Start of Extracted information

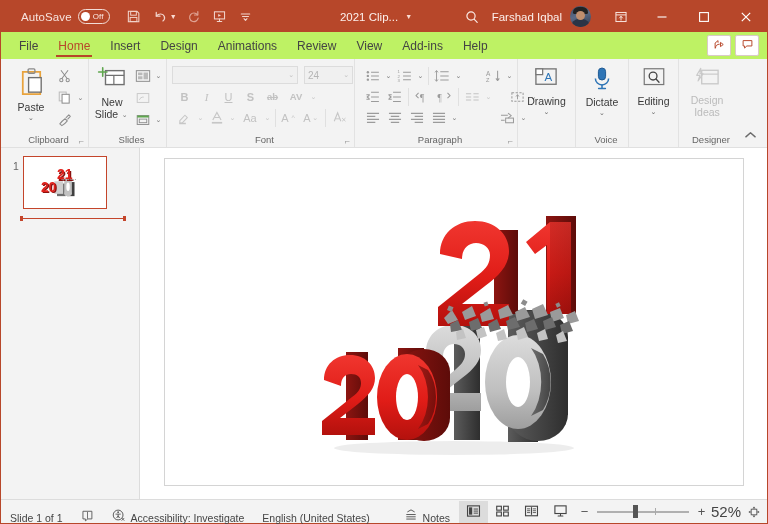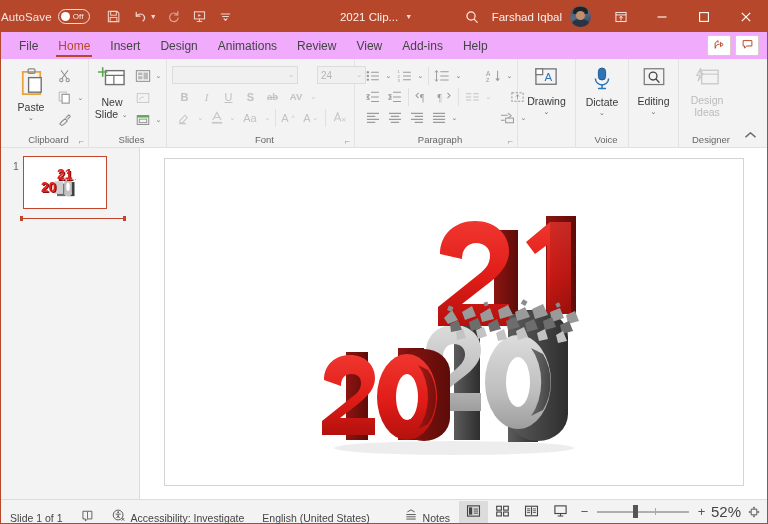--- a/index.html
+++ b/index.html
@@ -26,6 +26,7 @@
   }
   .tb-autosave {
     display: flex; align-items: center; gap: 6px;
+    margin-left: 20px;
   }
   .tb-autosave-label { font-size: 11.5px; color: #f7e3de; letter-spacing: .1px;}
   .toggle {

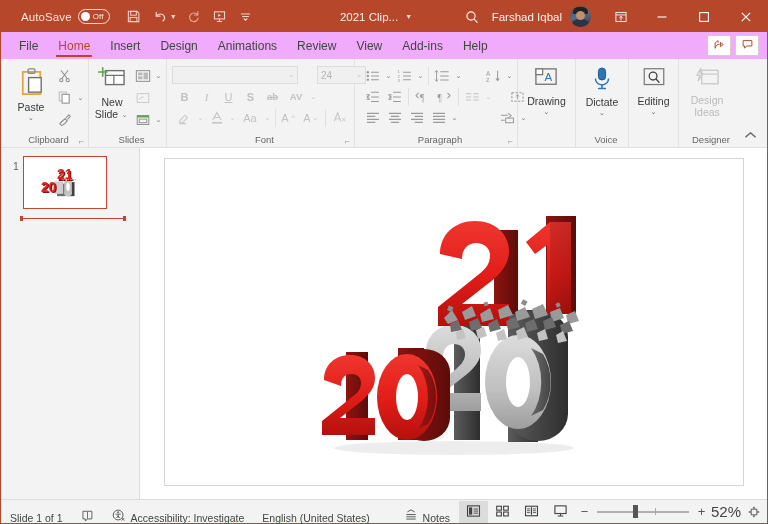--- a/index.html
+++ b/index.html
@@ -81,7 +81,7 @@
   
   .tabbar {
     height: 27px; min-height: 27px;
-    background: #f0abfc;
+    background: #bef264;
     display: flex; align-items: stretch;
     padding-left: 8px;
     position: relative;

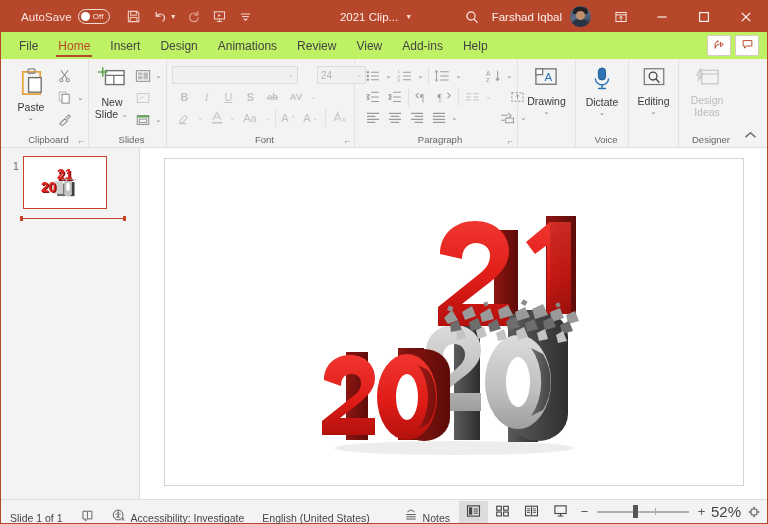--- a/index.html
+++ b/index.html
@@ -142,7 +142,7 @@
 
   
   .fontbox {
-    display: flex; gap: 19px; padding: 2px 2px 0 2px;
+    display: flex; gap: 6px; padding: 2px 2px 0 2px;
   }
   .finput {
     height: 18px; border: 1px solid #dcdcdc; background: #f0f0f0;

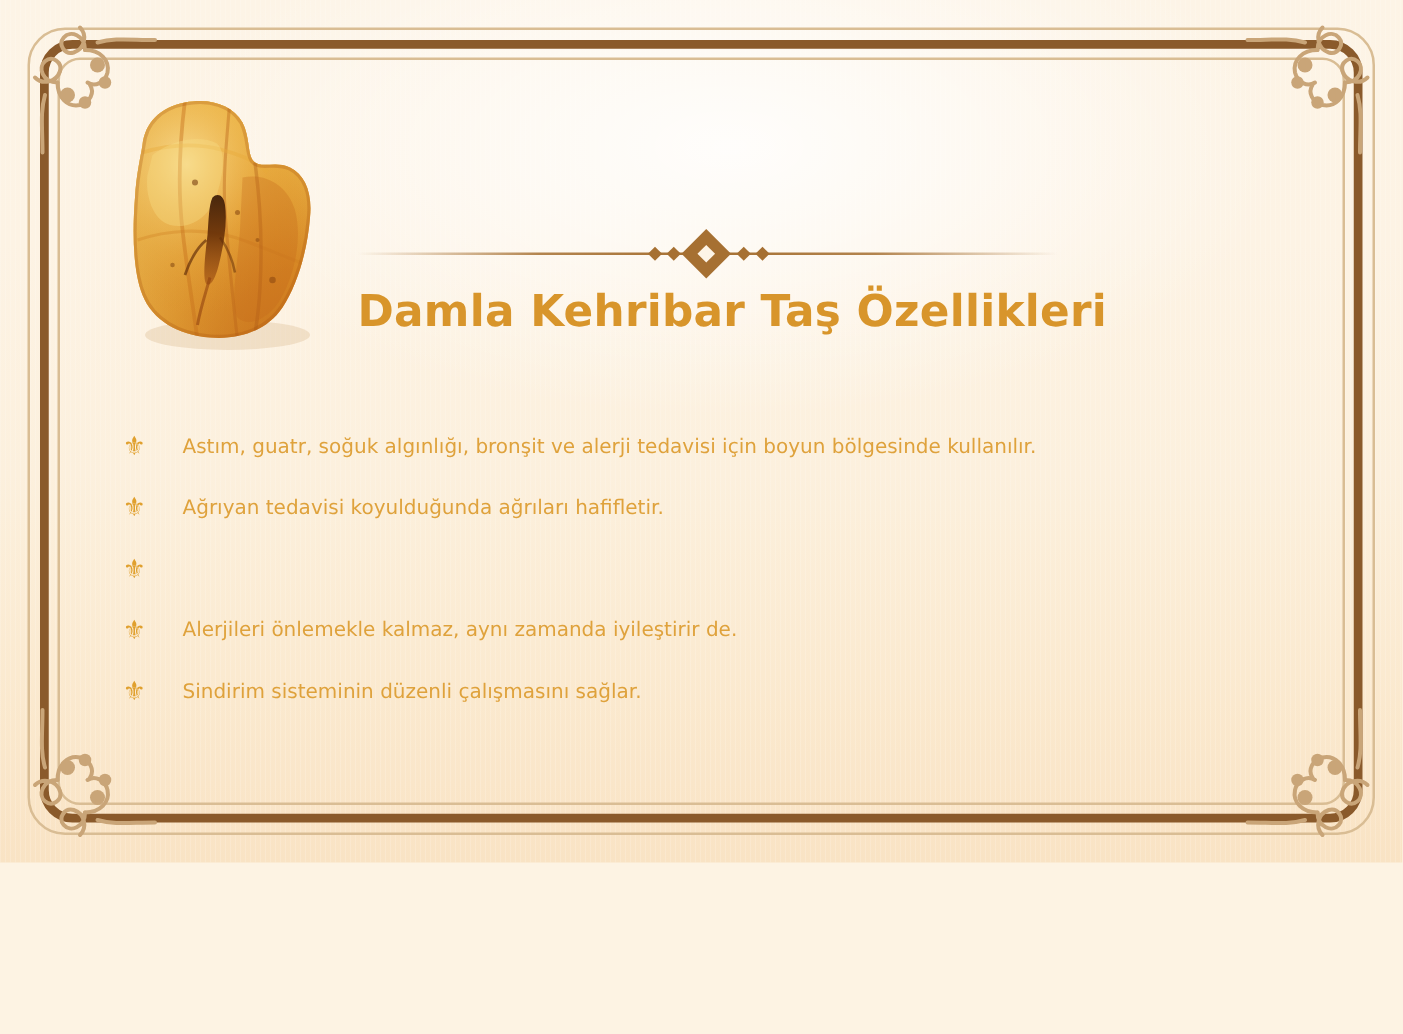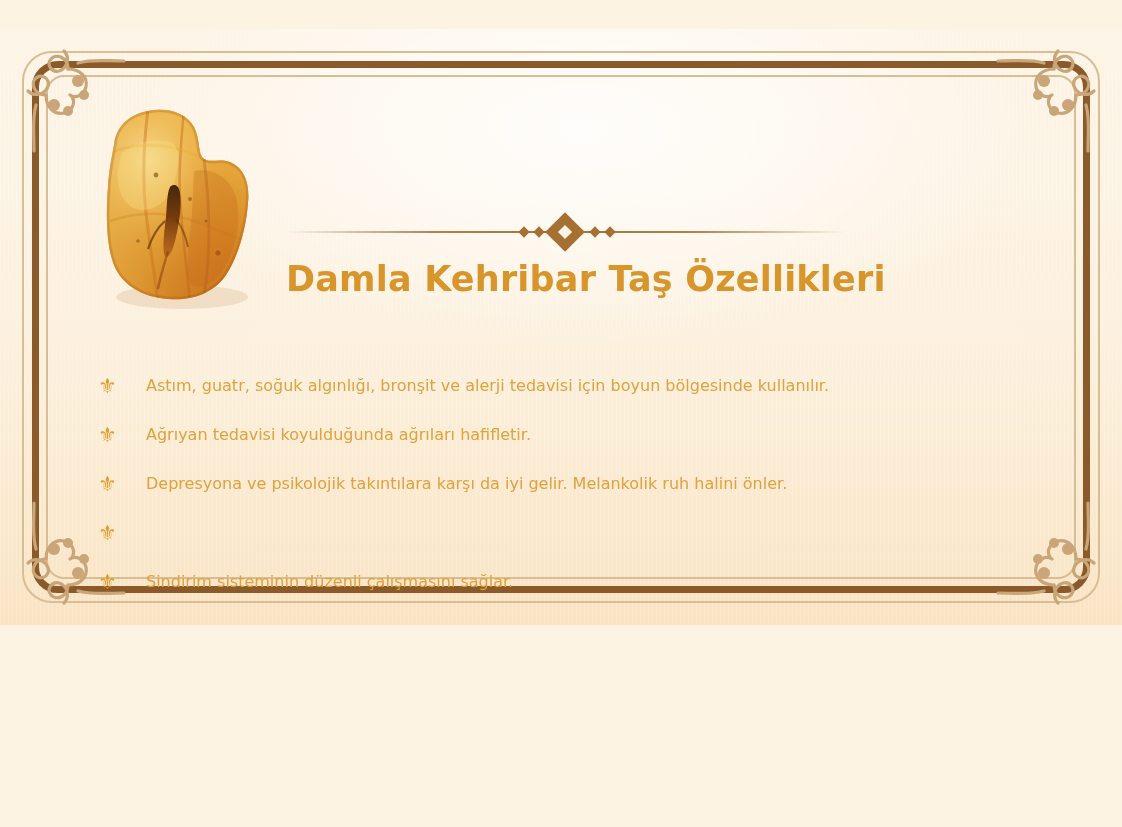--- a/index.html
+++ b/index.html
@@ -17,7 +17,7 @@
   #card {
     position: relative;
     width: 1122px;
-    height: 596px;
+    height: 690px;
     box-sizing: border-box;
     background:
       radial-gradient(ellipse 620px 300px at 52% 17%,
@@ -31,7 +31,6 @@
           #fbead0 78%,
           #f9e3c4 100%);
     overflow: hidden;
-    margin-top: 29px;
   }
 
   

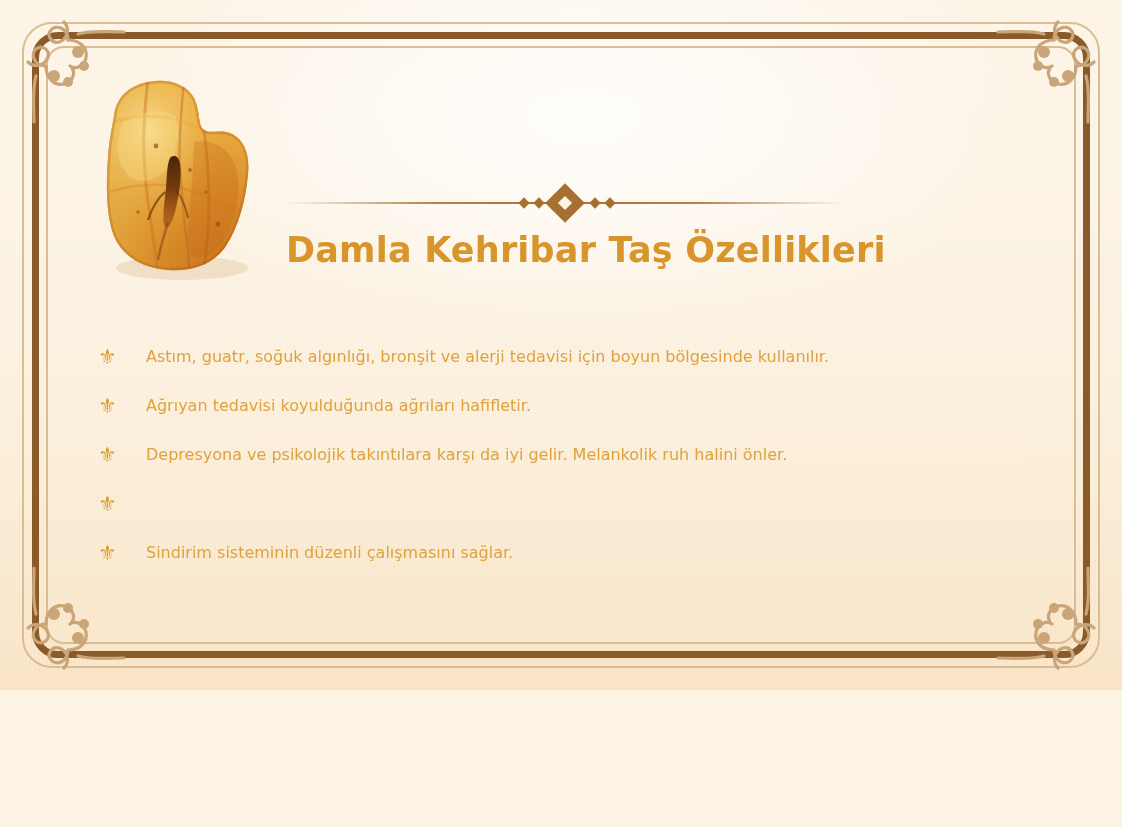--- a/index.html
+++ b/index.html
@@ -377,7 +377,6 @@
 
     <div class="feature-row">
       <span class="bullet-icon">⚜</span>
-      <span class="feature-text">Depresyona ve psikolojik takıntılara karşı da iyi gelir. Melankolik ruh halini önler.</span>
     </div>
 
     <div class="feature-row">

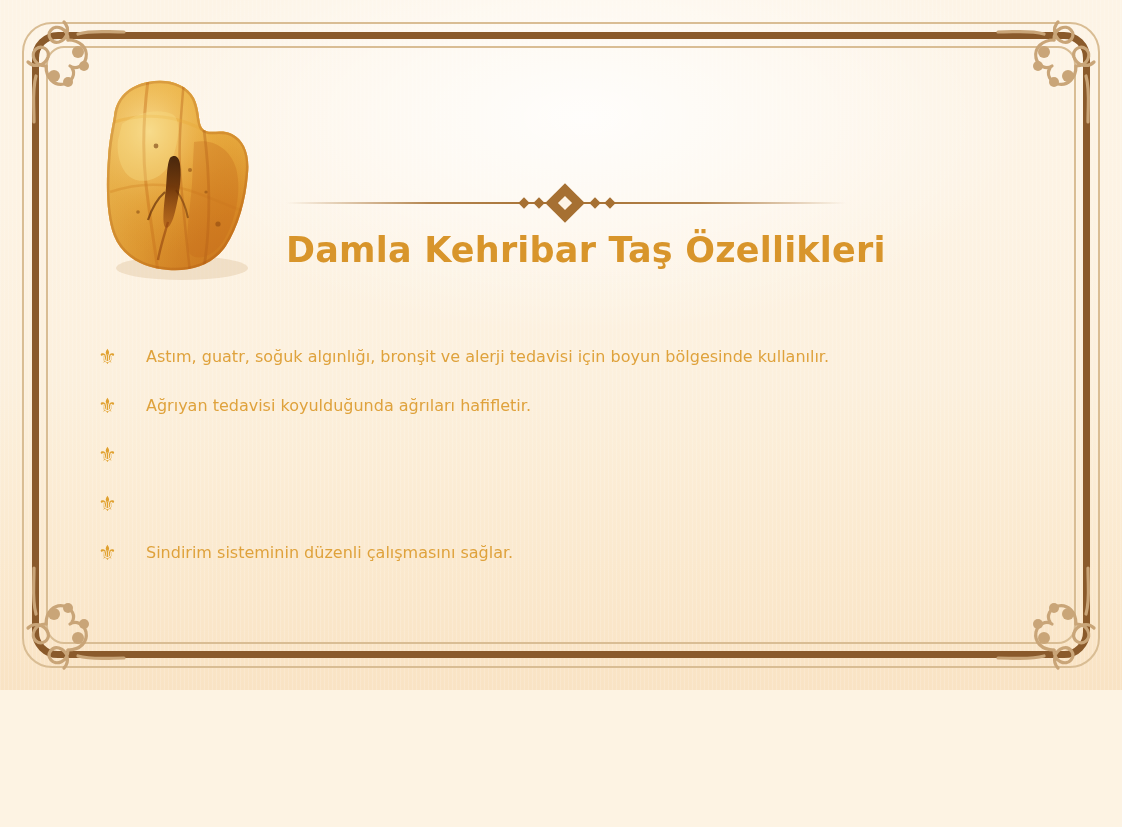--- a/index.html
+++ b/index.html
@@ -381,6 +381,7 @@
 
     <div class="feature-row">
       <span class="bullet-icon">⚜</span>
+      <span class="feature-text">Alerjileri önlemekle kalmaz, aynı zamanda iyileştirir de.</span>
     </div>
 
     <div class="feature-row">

End of Extracted information

• The problem: Every word of the data should be reproduced exactly; please omit any pictures.

• Exercise answer:
--- a/index.html
+++ b/index.html
@@ -26,6 +26,7 @@
   }
   .tb-autosave {
     display: flex; align-items: center; gap: 6px;
+    margin-left: 20px;
   }
   .tb-autosave-label { font-size: 11.5px; color: #f7e3de; letter-spacing: .1px;}
   .toggle {

--- a/index.html
+++ b/index.html
@@ -81,7 +81,7 @@
   
   .tabbar {
     height: 27px; min-height: 27px;
-    background: #f0abfc;
+    background: #bef264;
     display: flex; align-items: stretch;
     padding-left: 8px;
     position: relative;

--- a/index.html
+++ b/index.html
@@ -142,7 +142,7 @@
 
   
   .fontbox {
-    display: flex; gap: 19px; padding: 2px 2px 0 2px;
+    display: flex; gap: 6px; padding: 2px 2px 0 2px;
   }
   .finput {
     height: 18px; border: 1px solid #dcdcdc; background: #f0f0f0;

--- a/index.html
+++ b/index.html
@@ -17,7 +17,7 @@
   #card {
     position: relative;
     width: 1122px;
-    height: 596px;
+    height: 690px;
     box-sizing: border-box;
     background:
       radial-gradient(ellipse 620px 300px at 52% 17%,
@@ -31,7 +31,6 @@
           #fbead0 78%,
           #f9e3c4 100%);
     overflow: hidden;
-    margin-top: 29px;
   }
 
   

--- a/index.html
+++ b/index.html
@@ -377,7 +377,6 @@
 
     <div class="feature-row">
       <span class="bullet-icon">⚜</span>
-      <span class="feature-text">Depresyona ve psikolojik takıntılara karşı da iyi gelir. Melankolik ruh halini önler.</span>
     </div>
 
     <div class="feature-row">

--- a/index.html
+++ b/index.html
@@ -381,6 +381,7 @@
 
     <div class="feature-row">
       <span class="bullet-icon">⚜</span>
+      <span class="feature-text">Alerjileri önlemekle kalmaz, aynı zamanda iyileştirir de.</span>
     </div>
 
     <div class="feature-row">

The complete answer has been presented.